─── Information supplied

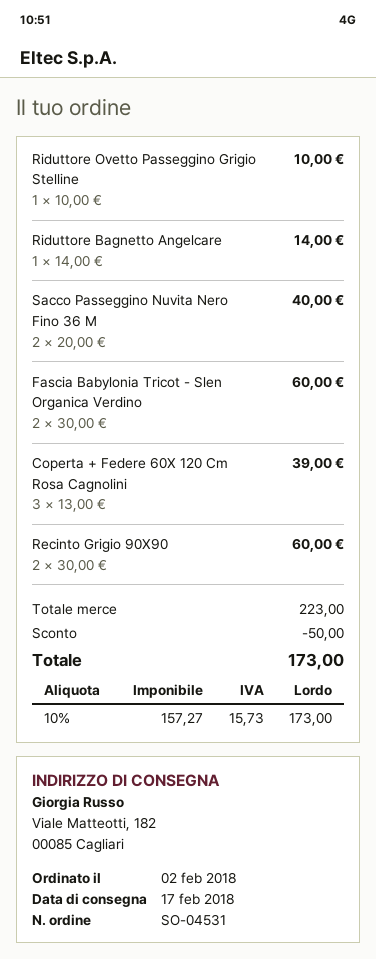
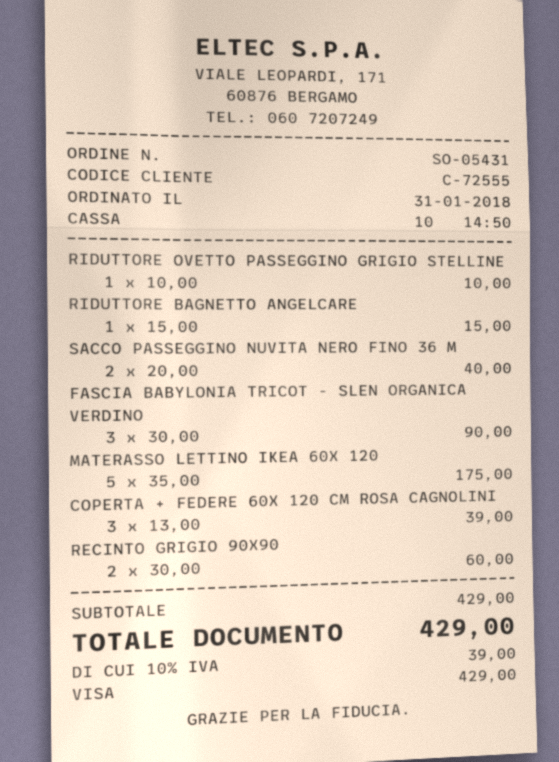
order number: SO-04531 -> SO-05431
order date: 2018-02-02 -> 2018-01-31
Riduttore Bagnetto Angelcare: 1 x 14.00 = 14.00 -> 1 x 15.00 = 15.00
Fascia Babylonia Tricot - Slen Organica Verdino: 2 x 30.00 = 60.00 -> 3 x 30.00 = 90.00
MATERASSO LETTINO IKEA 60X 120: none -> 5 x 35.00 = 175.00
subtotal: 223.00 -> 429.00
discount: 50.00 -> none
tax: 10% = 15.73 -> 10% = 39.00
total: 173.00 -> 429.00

──────
─── Information supplied

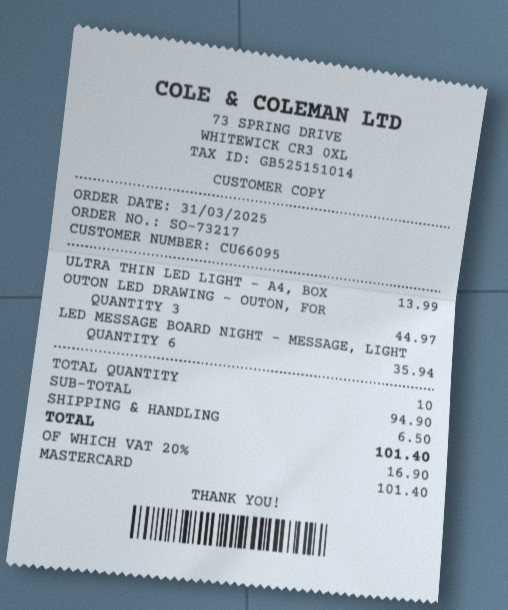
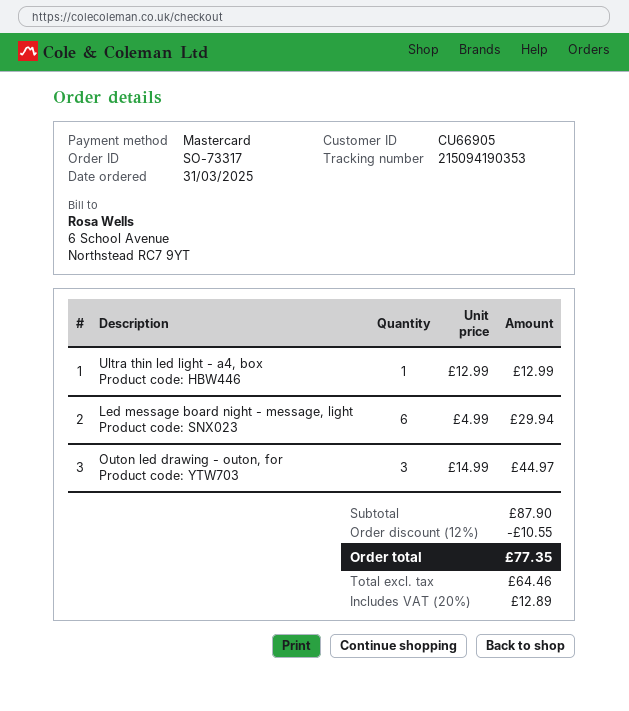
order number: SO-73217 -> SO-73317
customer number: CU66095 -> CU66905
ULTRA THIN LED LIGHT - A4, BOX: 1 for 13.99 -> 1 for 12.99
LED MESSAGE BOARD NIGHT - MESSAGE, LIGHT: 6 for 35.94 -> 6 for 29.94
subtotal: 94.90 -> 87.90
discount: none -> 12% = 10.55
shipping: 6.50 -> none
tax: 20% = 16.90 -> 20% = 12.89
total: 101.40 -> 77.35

──────
─── Information supplied

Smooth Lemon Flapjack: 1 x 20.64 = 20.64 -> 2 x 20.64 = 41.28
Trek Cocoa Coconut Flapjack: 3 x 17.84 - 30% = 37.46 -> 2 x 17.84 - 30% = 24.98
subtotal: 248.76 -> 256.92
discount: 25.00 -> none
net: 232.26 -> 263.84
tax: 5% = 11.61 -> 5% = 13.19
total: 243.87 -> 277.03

──────

Your answer must consist solely of the lines above between the line holding "order number: SO-04531 -> SO-05431" and the line holding "subtotal: 223.00 -> 429.00", inclusive, copied exactly.

order number: SO-04531 -> SO-05431
order date: 2018-02-02 -> 2018-01-31
Riduttore Bagnetto Angelcare: 1 x 14.00 = 14.00 -> 1 x 15.00 = 15.00
Fascia Babylonia Tricot - Slen Organica Verdino: 2 x 30.00 = 60.00 -> 3 x 30.00 = 90.00
MATERASSO LETTINO IKEA 60X 120: none -> 5 x 35.00 = 175.00
subtotal: 223.00 -> 429.00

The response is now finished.